L’intelligence artificielle (IA) n'est plus l’affaire des seuls ingénieurs et chercheurs en informatique. Elle est devenue un enjeu de pouvoir, un terrain de rivalités entre États, un levier d’influence pour les géants technologiques et, peut-être bientôt, une source de tensions sociales profondes. C’est la thèse que défend Jean-François Gagné, chargé de cours au Département de science politique de l’Université de Montréal, à l’occasion de la parution de son ouvrage L’intelligence artificielle dans l’arène géopolitique, paru aux Presses de l’Université de Montréal.
Trois visions divergentes
Qui contrôle l’IA, dont les effets se font sentir, en partie, sur les règles du jeu à l'échelle mondiale?
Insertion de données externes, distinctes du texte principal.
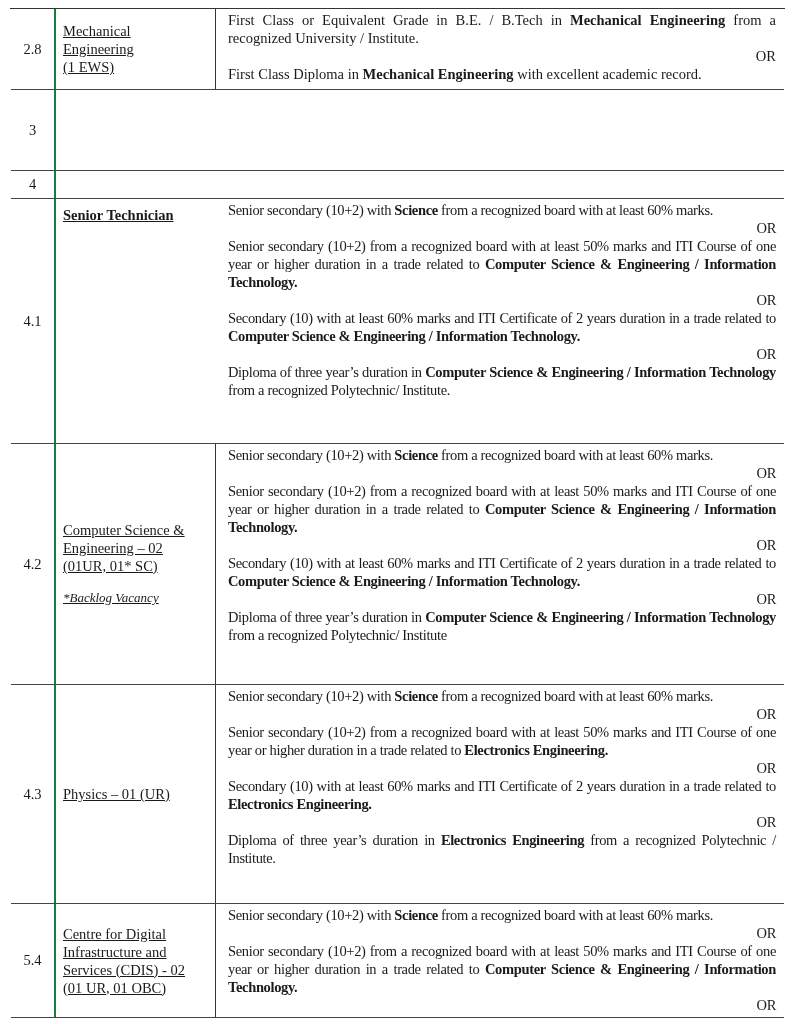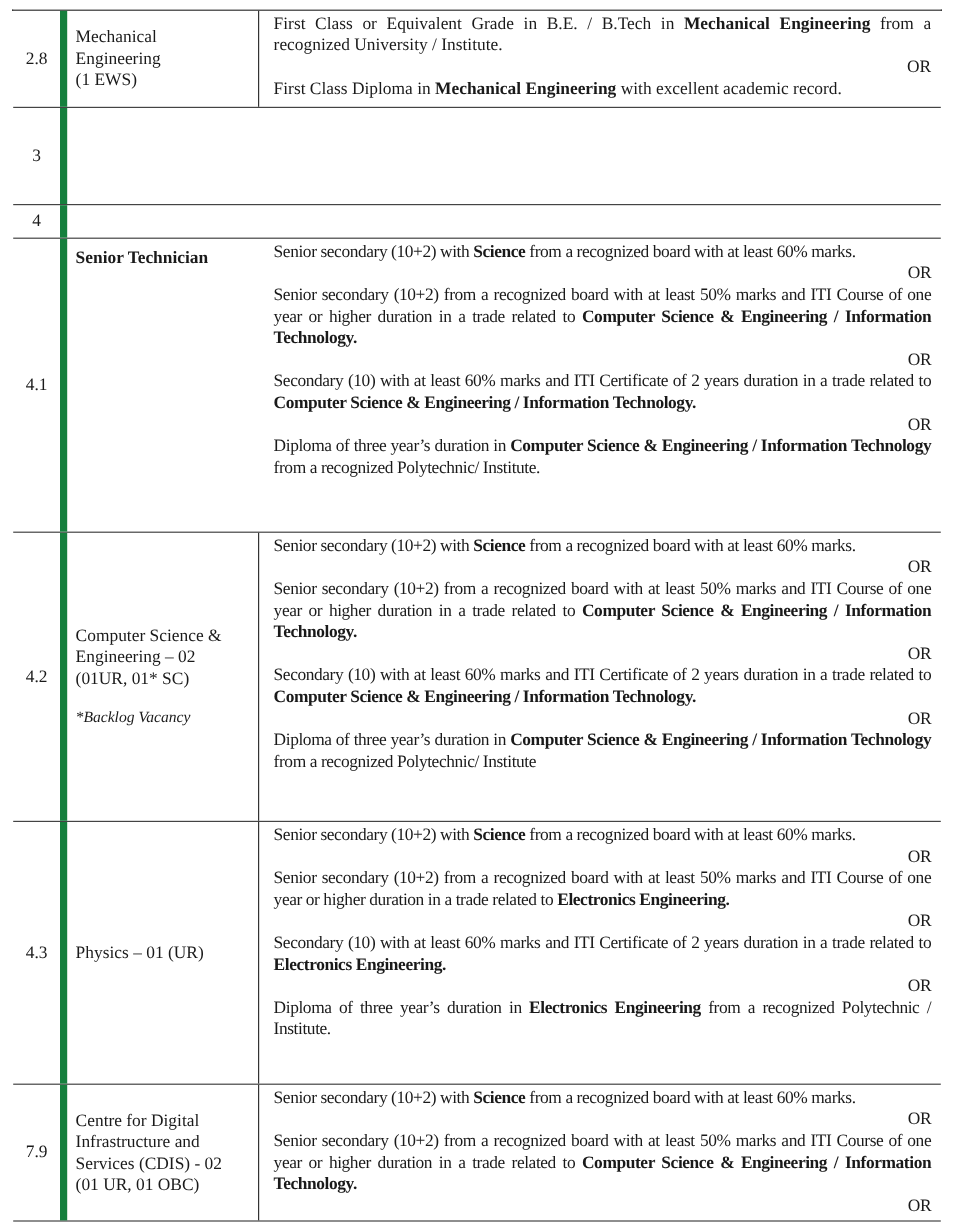--- a/index.html
+++ b/index.html
@@ -1,21 +1,21 @@
 <!DOCTYPE html>
 <html><head>
 <meta charset="utf-8">
 <style>
   html,body{margin:0;padding:0;background:#fff;}
   body{width:800px;height:1024px;position:relative;overflow:hidden;font-family:"Liberation Serif",serif;color:#1a1a1a;}
   .tbl{position:absolute;left:10px;top:8px;width:773px;border:1px solid #333;border-bottom:none;}
   .row{position:absolute;left:0;width:773px;border-bottom:1px solid #444;box-sizing:border-box;}
   .c1,.c2,.c3{position:absolute;top:0;bottom:0;box-sizing:border-box;}
-  .c1{left:0;width:45px;border-right:6px solid #15803d;display:flex;align-items:center;justify-content:center;font-size:14.5px;}
-  .c2{left:45px;width:160px;border-right:1px solid #333;display:flex;flex-direction:column;justify-content:center;padding-left:7px;font-size:14.5px;line-height:18px;}
+  .c1{left:0;width:45px;border-right:2px solid #15803d;display:flex;align-items:center;justify-content:center;font-size:14.5px;}
+  .c2{left:45px;width:160px;border-right:1px solid #333;display:flex;flex-direction:column;justify-content:center;padding-left:7px;font-size:14.5px;line-height:18px;text-decoration:underline;}
   .c3{left:205px;right:0;padding:2px 8px 0 12px;font-size:14.5px;line-height:18px;text-align:justify;}
   .c3 p{margin:0;}
   .or{text-align:right;display:block;}
   b{font-weight:bold;}
   .span2{left:45px;right:0;border-right:none;margin-top:44px;}
   .note{font-style:italic;font-size:13px;margin-top:14px;}
   .cond{font-size:14.5px;letter-spacing:-0.35px;}
 </style>
 </head>
 <body>
@@ -89,21 +89,21 @@
       <span class="or">OR</span>
       <p><span>Senior secondary (10+2) from a recognized board with at least 50% marks and ITI Course of one year or higher duration in a trade related to </span><b>Electronics Engineering.</b></p>
       <span class="or">OR</span>
       <p><span>Secondary (10) with at least 60% marks and ITI Certificate of 2 years duration in a trade related to </span><b>Electronics Engineering.</b></p>
       <span class="or">OR</span>
       <p><span>Diploma of three year’s duration in </span><b>Electronics Engineering</b><span> from a recognized Polytechnic / Institute.</span></p>
     </div>
   </div>
 
   <div class="row" style="top:895px;height:114px;">
-    <div class="c1">7.9</div>
+    <div class="c1">5.4</div>
     <div class="c2">
       <span>Centre for Digital</span>
       <span>Infrastructure and</span>
       <span>Services (CDIS) - 02</span>
       <span>(01 UR, 01 OBC)</span>
     </div>
     <div class="c3 cond">
       <p><span>Senior secondary (10+2) with </span><b>Science</b><span> from a recognized board with at least 60% marks.</span></p>
       <span class="or">OR</span>
       <p><span>Senior secondary (10+2) from a recognized board with at least 50% marks and ITI Course of one year or higher duration in a trade related to </span><b>Computer Science &amp; Engineering / Information Technology.</b></p>

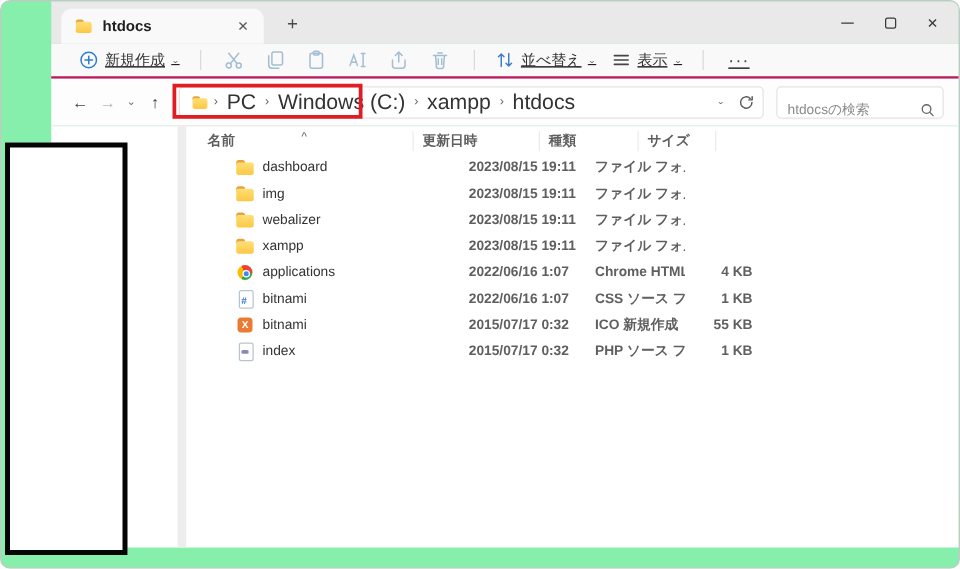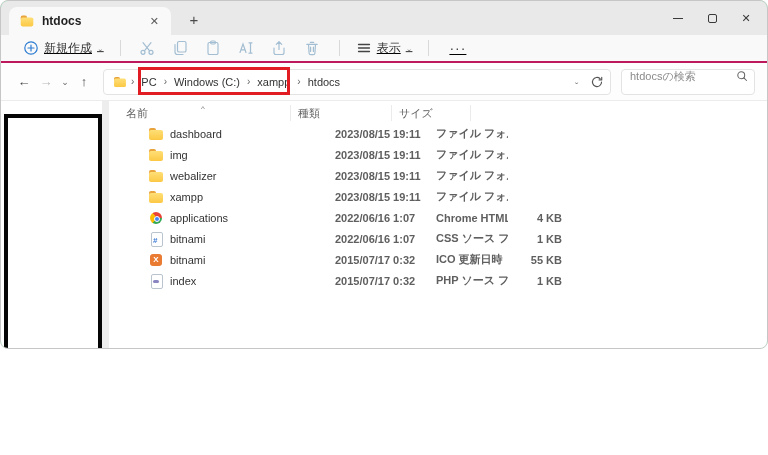--- a/index.html
+++ b/index.html
@@ -1,17 +1,17 @@
 <!DOCTYPE html>
 <html><head>
 <meta charset="utf-8">
 <style>
   * { margin:0; padding:0; box-sizing:border-box; }
   html,body { width:768px; height:455px; background:#fff; font-family:"Liberation Sans","DejaVu Sans",sans-serif; }
-  .window { position:relative; width:768px; height:349px; background:#86efac; border:1px solid #c6c6c6; border-radius:8px; overflow:hidden; }
+  .window { position:relative; width:768px; height:455px; background:#86efac; border:1px solid #c6c6c6; border-radius:8px; overflow:hidden;padding-left:40px; }
 
   
   .titlebar { position:relative; height:34px; background:#e9e9e9; }
   .tab { position:absolute; left:8px; top:6px; width:162px; height:28px; background:#f9f9f9; border-radius:8px 8px 0 0; display:flex; align-items:center; padding:0 8px 0 10px; }
   .tab-title { font-size:12px; font-weight:700; color:#1f1f1f; margin-left:7px; flex:1; }
   .tab-close { font-size:11px; color:#5a5a5a; cursor:default; padding:1px 4px; border-radius:3px; }
   .newtab { position:absolute; left:182px; top:10px; font-size:15px; color:#4a4a4a; width:22px; text-align:center; }
   .wincontrols { position:absolute; right:4px; top:0; height:34px; display:flex; }
   .wc { width:34px; height:34px; display:flex; align-items:center; justify-content:center; color:#3a3a3a; font-size:11px; }
   .wc-max span { display:block; width:9px; height:9px; border:1px solid #3a3a3a; border-radius:2px; }
@@ -23,33 +23,33 @@
   .tsep { width:1px; height:16px; background:#d9d9d9; margin:0 10px; }
   .ticon { width:16px; height:16px; display:flex; align-items:center; justify-content:center; margin:0 8.5px; }
   .chev { font-size:8px; color:#666; transform:scaleY(.8); }
   .more-dots { font-size:14px; color:#444; letter-spacing:1px; margin-left:10px; }
 
   
   .addr-row { height:38px; background:#fdfdfd; display:flex; align-items:center; padding:0 12px; border-bottom:1px solid #ececec; }
   .navbtn { width:22px; text-align:center; font-size:13px; }
   .nav-back { color:#444; } .nav-fwd { color:#b9b9b9; } .nav-drop { color:#666; font-size:9px; width:16px; } .nav-up { color:#444; }
   .addr-box { flex:1; height:26px; margin-left:8px; background:#fff; border:1px solid #e3e3e3; border-radius:4px; display:flex; align-items:center; padding:0 6px 0 8px; }
-  .crumb { font-size:11px; color:#333; padding:2px 4px; border-radius:3px;text-align:right; }
+  .crumb { font-size:17px; color:#333; padding:2px 4px; border-radius:3px;text-align:right; }
   .crumb-sep { font-size:10px; color:#666; padding:0 3px; }
   .addr-right { margin-left:auto; display:flex; align-items:center; gap:10px; }
-  .search-box { width:134px; height:26px; margin-left:10px; border:1px solid #e3e3e3; border-radius:4px; background:#fff; display:flex; align-items:flex-start; padding:0 6px 0 8px; }
+  .search-box { width:134px; height:26px; margin-left:10px; border:1px solid #e3e3e3; border-radius:4px; background:#fff; display:flex; align-items:flex-end; padding:0 6px 0 8px; }
   .search-box input { border:none; outline:none; flex:1; min-width:0; font-size:11px; color:#333; font-family:inherit; background:transparent; }
   .search-box input::placeholder { color:#8a8a8a; }
 
   
   .main { position:relative; height:337px; background:#fff; }
   .navpane-strip { position:absolute; left:101px; top:0; bottom:0; width:7px; background:#ededed; }
   .file-list { position:absolute; left:108px; top:2px; right:0; bottom:0; }
   .lh-grid { display:grid; grid-template-columns:182px 101px 79px 62px 1fr; }
-  .list-header { height:20px; align-items:center; }
+  .list-header { height:20px; align-items:center;font-weight:bold; }
   .hcell { font-size:11px; color:#5f5f5f; padding-left:7px; border-right:1px solid #ebebeb; height:16px; line-height:16px; position:relative; }
   .hcell-name { padding-left:17px; }
   .sort-caret { position:absolute; left:92px; top:-4px; font-size:8px; color:#777; }
   .row { height:21px; align-items:center;margin-left:37px; }
   .cell-name { display:flex; align-items:center; gap:6px; padding-left:2px; font-size:11px; color:#333; }
   .cell { font-size:11px; color:#5f5f5f; padding-left:7px; white-space:nowrap; overflow:hidden;font-weight:bold; }
   .cell-size { text-align:right; padding-right:8px; }
 
   
   .fi { width:16px; height:16px; position:relative; flex:0 0 16px; }
@@ -159,20 +159,30 @@
       </div>
     <div class="ticon">
         <span>
       <svg width="16" height="16" viewBox="0 0 16 16" fill="none" stroke="#a3bed2" stroke-width="1.2" stroke-linecap="round">
         <path d="M2.8 4.3h10.4M6.3 2.3h3.4M4.5 4.3l.6 8.9a1.6 1.6 0 0 0 1.6 1.5h2.6a1.6 1.6 0 0 0 1.6-1.5l.6-8.9M6.6 7v4.5M9.4 7v4.5"></path>
       </svg>
         </span>
       </div>
 
     <div class="tsep"></div>
+    <div class="tbtn">
+      <span>
+        <svg width="16" height="16" viewBox="0 0 16 16" fill="none" stroke="#3e7fc9" stroke-width="1.2" stroke-linecap="round" stroke-linejoin="round">
+          <path d="M5 13.2V3.2M5 3.2L2.8 5.4M5 3.2l2.2 2.2"></path>
+            <path d="M11 2.8v10M11 12.8l-2.2-2.2M11 12.8l2.2-2.2"></path>
+        </svg>
+      </span>
+      <span>並べ替え</span>
+      <span class="chev">⌄</span>
+    </div>
     <div class="tbtn">
       <span>
         <svg width="16" height="16" viewBox="0 0 16 16" fill="none" stroke="#444" stroke-width="1.3" stroke-linecap="round">
           <path d="M2.5 4.5h11M2.5 8h11M2.5 11.5h11"></path>
         </svg>
       </span>
       <span>表示</span>
       <span class="chev">⌄</span>
     </div>
     <div class="tsep"></div>
@@ -219,20 +229,21 @@
 
   <div class="main">
     <div class="navpane-strip"></div>
 
     <div class="file-list">
       <div class="lh-grid list-header">
         <div class="hcell hcell-name">
           <span>名前</span>
           <span class="sort-caret">^</span>
         </div>
+        <div class="hcell">更新日時</div>
         <div class="hcell">種類</div>
         <div class="hcell">サイズ</div>
         <div></div>
       </div>
 
       <div class="lh-grid row">
         <div class="cell-name">
             <span class="fi icon-folder"></span>
             <span>dashboard</span>
           </div>
@@ -290,21 +301,21 @@
         <div class="cell">CSS ソース ファイル</div>
         <div class="cell cell-size">1 KB</div>
           <div></div>
       </div>
       <div class="lh-grid row">
         <div class="cell-name">
             <span class="fi icon-xampp"></span>
             <span>bitnami</span>
           </div>
         <div class="cell">2015/07/17 0:32</div>
-        <div class="cell">ICO 更新日時</div>
+        <div class="cell">ICO 新規作成</div>
         <div class="cell cell-size">55 KB</div>
           <div></div>
       </div>
       <div class="lh-grid row">
         <div class="cell-name">
             <span class="fi icon-page icon-php"></span>
             <span>index</span>
           </div>
         <div class="cell">2015/07/17 0:32</div>
         <div class="cell">PHP ソース ファイル</div>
Trois grandes puissances se disputent aujourd’hui ce rôle: les États-Unis, la Chine et l’Europe. Chacune porte une vision distincte: libérale et portée par le secteur privé pour les Américains, centralisée et orientée vers la souveraineté nationale pour les Chinois, davantage axée sur la régulation et les droits fondamentaux pour les Européens.
Pour l’instant, ces trois pôles accaparent l’essentiel de la conversation. «À l’échelon des États, il n’y a pas vraiment de vision qui se démarque», observe Jean-François Gagné. Certains pays, comme l’Inde ou les Émirats arabes unis, pourraient toutefois se tailler une place avec des approches singulières. Et la contestation, selon lui, pourrait aussi venir de l’intérieur: «Le discours est de plus en plus remis en question par différents groupes sociaux qui veulent avoir leur mot à dire dans les stratégies adoptées», dit-il.
Les États-Unis demeurent cependant le chef de file incontesté de l'écosystème de l’IA, soutenus par des entreprises de calibre mondial et une culture d’innovation difficile à égaler. Mais leur longueur d’avance s'érode. «Le facteur le plus important, c’est le talent», insiste le chercheur. Or, les experts qui convergeaient auparavant vers la Silicon Valley se tournent de plus en plus vers d’autres destinations, dont la Chine, qui investit massivement en recherche et développement. L’essor des modèles en accès libre vient compliquer davantage l’équation en redistribuant les cartes à l’échelle planétaire.